What this task involves: Please set out each line below exactly as it stands, without the images.

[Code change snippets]
============

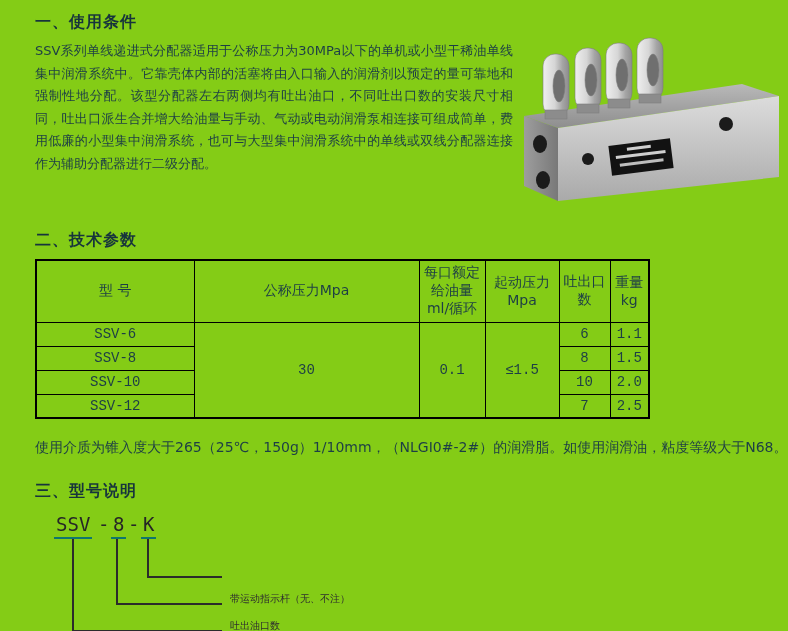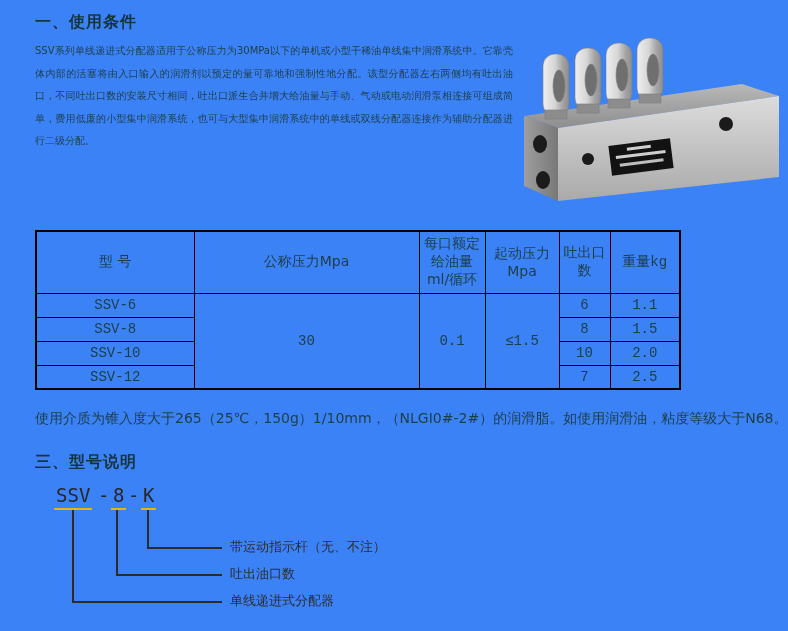"一、使用条件" .page { background: #3b82f6 -> #84cc16 }
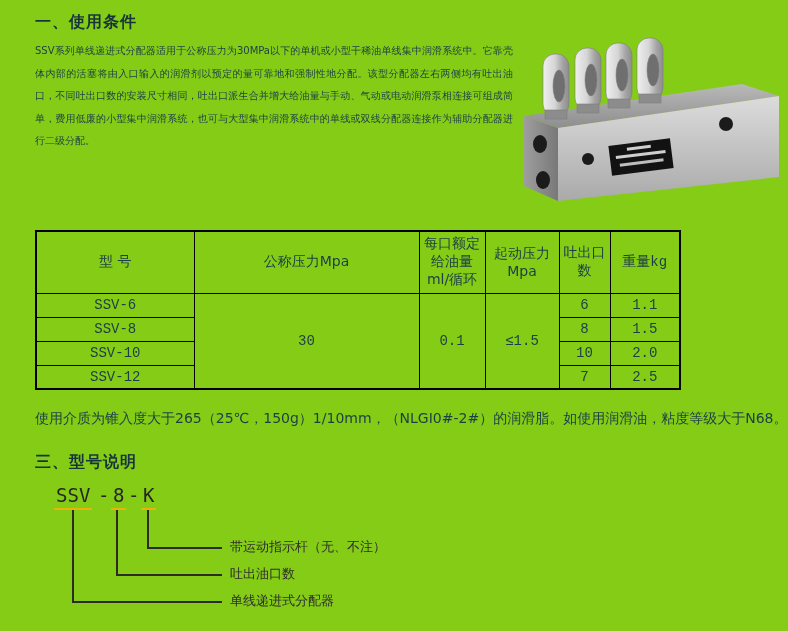"SSV系列单线递进式分配器适用于公称压力为30MPa以下的单机或小型干稀油单线集" .usage-par { font-size: 10px -> 13px }
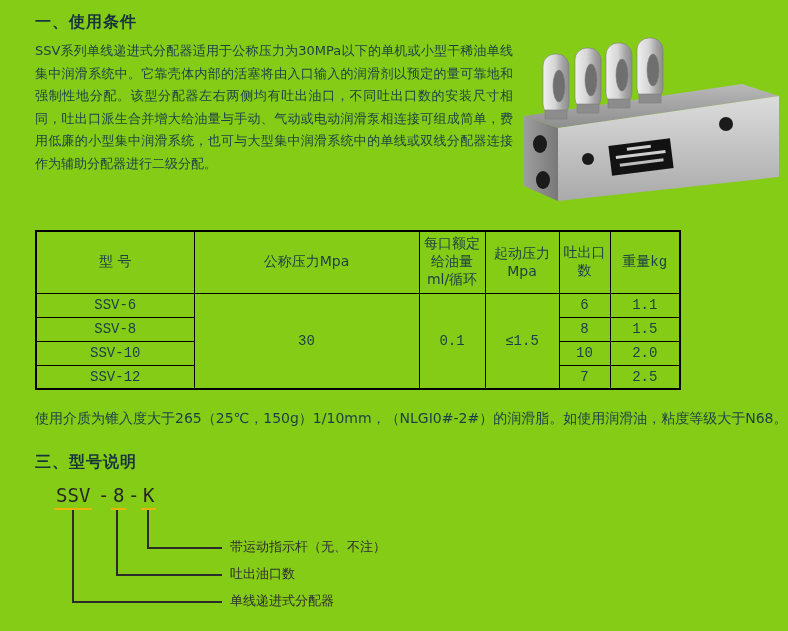"二、技术参数" h2.sec-title { html: none -> <h2>二、技术参数</h2> }
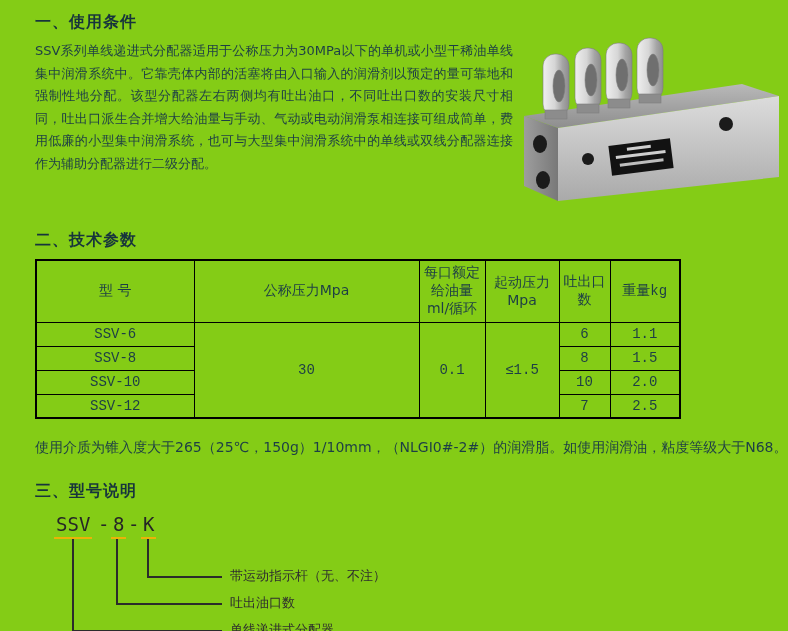"重量kg" .col-w { font-family: Liberation Mono, monospace -> none; width: 70px -> 39px }
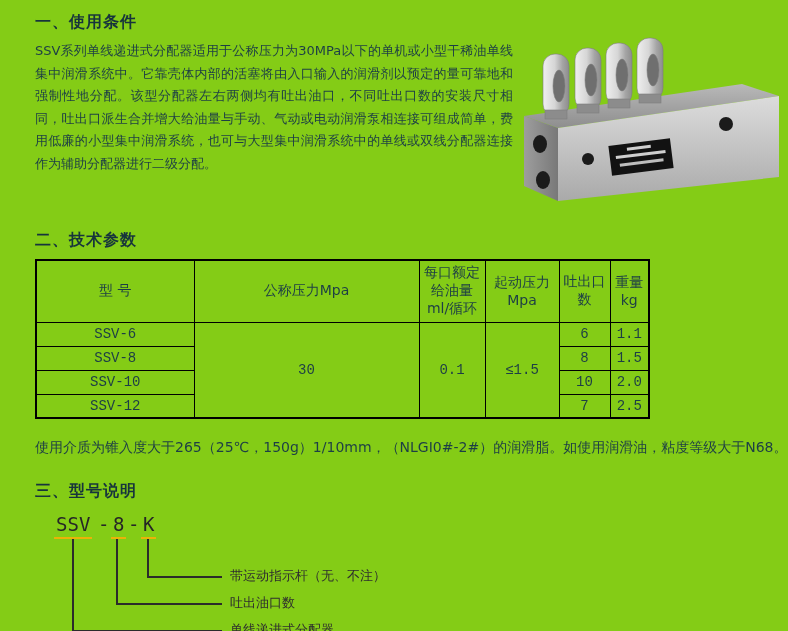"SSV" .code-seg { border-bottom: 2px solid #eab308 -> 2px solid #0f766e }
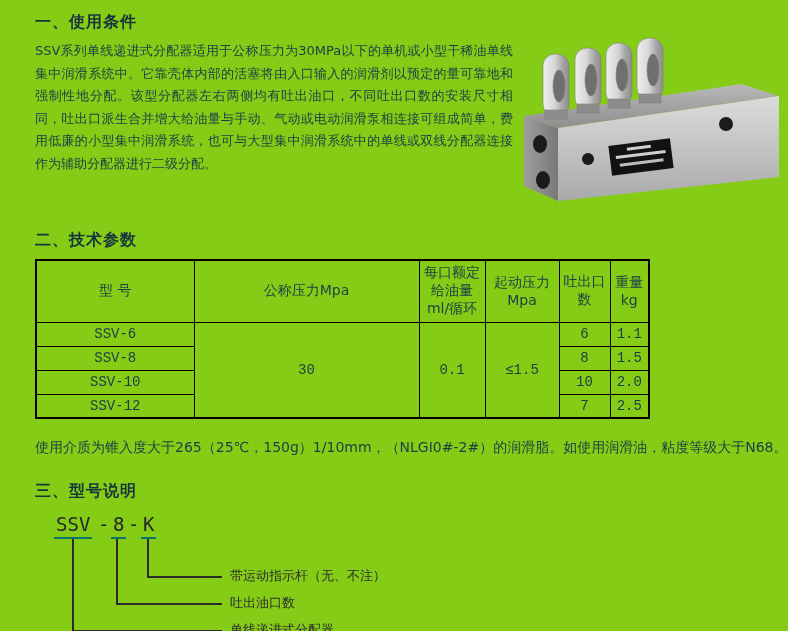"带运动指示杆（无、不注）" .dg-label { font-size: 13px -> 10px; margin-top: none -> 25px }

============

Response:
"一、使用条件" .page { background: #3b82f6 -> #84cc16 }
"SSV系列单线递进式分配器适用于公称压力为30MPa以下的单机或小型干稀油单线集" .usage-par { font-size: 10px -> 13px }
"二、技术参数" h2.sec-title { html: none -> <h2>二、技术参数</h2> }
"重量kg" .col-w { font-family: Liberation Mono, monospace -> none; width: 70px -> 39px }
"SSV" .code-seg { border-bottom: 2px solid #eab308 -> 2px solid #0f766e }
"带运动指示杆（无、不注）" .dg-label { font-size: 13px -> 10px; margin-top: none -> 25px }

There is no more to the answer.